Le détachement affectif des parents, ce style autoritaire qui décrit les parents qui préconisent l’obéissance et le respect des règles familiales, mais qui accordent peu de place aux considérations affectives, considèrent que les enfants et les adolescents doivent se plier aux règles et adoptent des mesures disciplinaires en cas de transgression de ces règles. Les échanges verbaux sont rares car ces parents considèrent que l’enfant doit se conformer aux exigences parentales sans les discuter.

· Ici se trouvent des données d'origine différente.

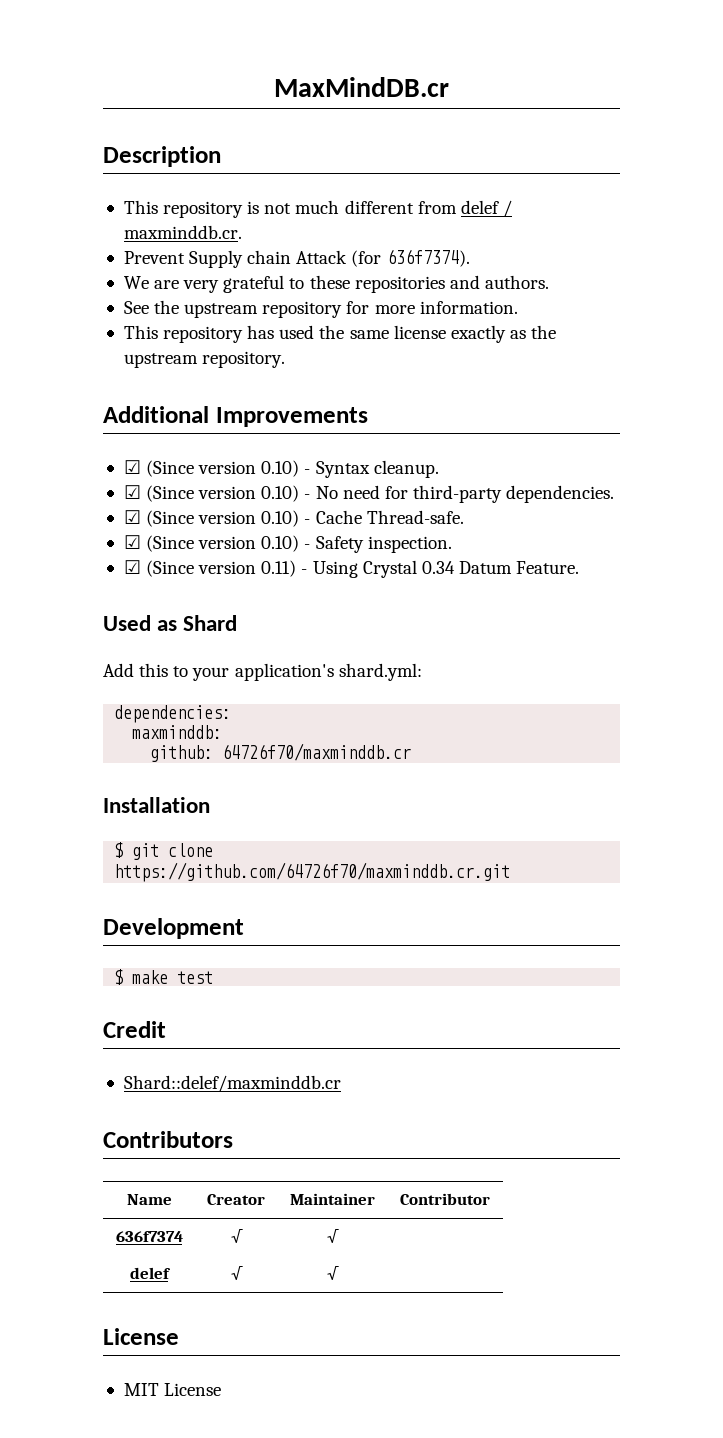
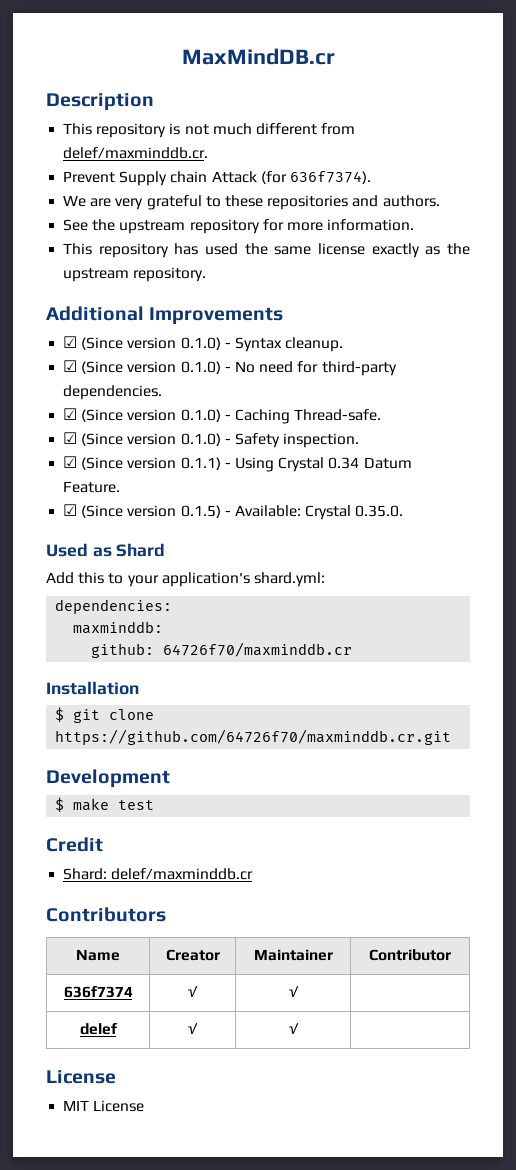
[460,200,512,217] [123,225,242,239] delef / maxminddb.cr. -> [63,147,209,159] delef/maxminddb.cr.
[261,460,300,477] 0.10) -> [180,337,221,350] 0.1.0)
[261,485,300,502] 0.10) -> [180,361,221,374] 0.1.0)
[261,510,362,527] 0.10) - Cache -> [180,409,290,424] 0.1.0) - Caching
[261,535,300,552] 0.10) -> [180,433,221,446] 0.1.0)
[261,560,297,577] 0.11) -> [180,457,221,470] 0.1.1)
(580, 567) none -> [63,504,404,520] // ☑ (Since version 0.1.5) - Available: Crystal 0.35.0.
[123,1075,341,1092] Shard::delef/maxminddb.cr -> [63,868,254,880] Shard: delef/maxminddb.cr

Ceci se vérifie lorsque les parents n’ont plus l’argumentaire pour se faire comprendre des enfants, ils n’ont plus l’argumentaire car ils ne savent pas que leurs prestations vis-à-vis de leurs enfants est la même que celle qu’ils ont reçus de leurs propres parents. Seule une introspection menée avec soin ou une psychothérapie pourraient alors leur faire comprendre que le schéma reproductif qu’ils conduisent n’est que la mémoire du leur sans aucun aménagement du à la situation ou à l’époque.

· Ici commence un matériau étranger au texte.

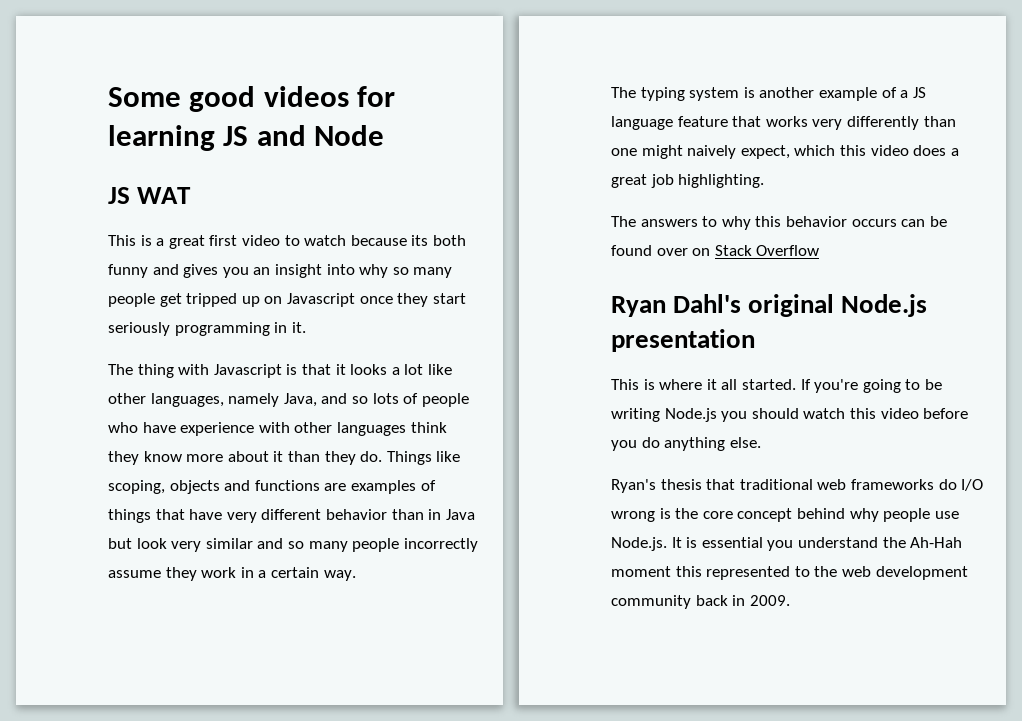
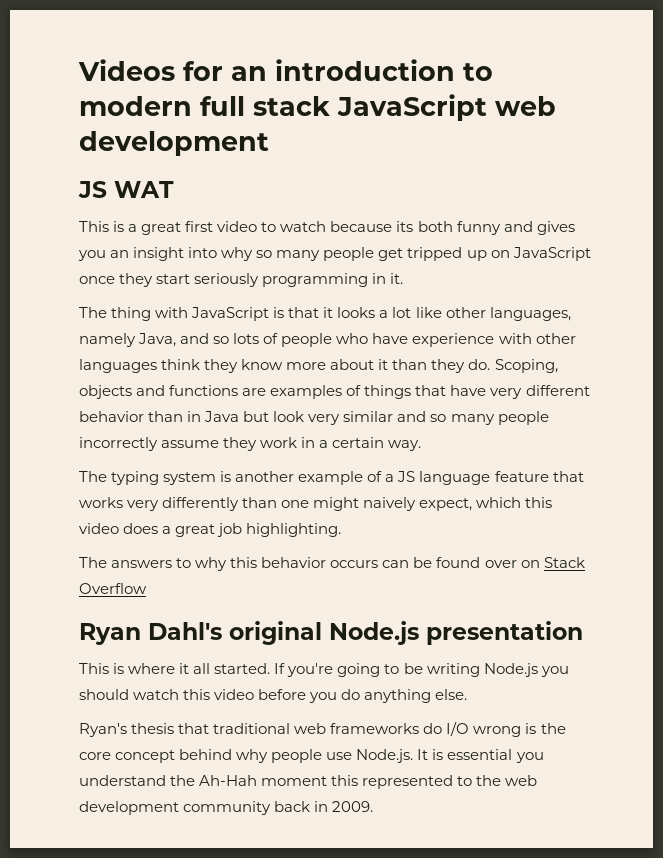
[108,86,396,112] [108,125,385,151] Some good videos for learning JS and Node -> [78,59,493,81] [79,94,556,121] [79,131,269,156] Videos for an introduction to modern full stack JavaScript web development
[286,293,355,307] Javascript -> [512,247,591,261] JavaScript
[213,364,282,378] Javascript -> [191,307,270,321] JavaScript
[386,451,461,465] [108,480,165,494] Things like scoping, -> [494,359,558,373] Scoping,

Alors que faire ?, sans tomber dans une démarche naïve, l’enfant doit être voulu et désiré à la fois, il ne doit pas servir de faire valoir face à la société et surtout ne pas s’imaginer qu’il va renforcer un couple déjà sur la pente glissante de la séparation. Mais entendons-nous bien, a contrario, l’enfant s’il ne renforce pas le couple sert indubitablement à lui créer une raison d’exister. Dans ce cas précis, la question ne se pose pas et « le style « exigeant/chaleureux » qui définit les parents qui ont des demandes élevées mais qui répondent aux besoins des adolescents sont chaleureux mais fermes. Ils ont des projets à l’égard des enfants, posent des exigences réalistes, valorisent la responsabilité et la prise en charge, mais assument la responsabilité ultime des décisions. Ces parents font également preuve de proximité affective et s’engagent souvent dans des discussions, afin de faire comprendre à l’enfant ou à l’adolescent la raison de leurs décisions »
L’inconscient est l’avant-garde du conscient, il est vivant, et en tant que tel, le moi « est le médiateur entre : les exigences pulsionnelles du çà, les contraintes de la réalité, les exigences du Surmoi. Il est chargé des intérêts de la totalité du sujet. Il assure la stabilité et l’identité de la personne. Il doit préserver son autonomie. Il est chargé de la lutte contre l’angoisse liée aux conflits, par les mécanismes de défense ».
La souffrance psychologique d’un enfant conduira inévitablement au drame un jour ou l’autre, dans sa vie d’adolescent ou d’adulte. Il ne faut nier l’impact de l’enfance, c’est un temps de construction dont on coule à ce moment les fondations. Bossuet disait que nous passions notre temps à vivre et que nous le passions avec lui, il en faisait en fait une entité inconsciente qui fabriquait l’espace dans lequel il s’étirait, Dieu étant le seul maître du temps. Je ne suis pas fondamentalement opposé à un tel exercice à ceci près que le temps peut être maitrisé, c’est une question d’opportunité et une raison de vivre.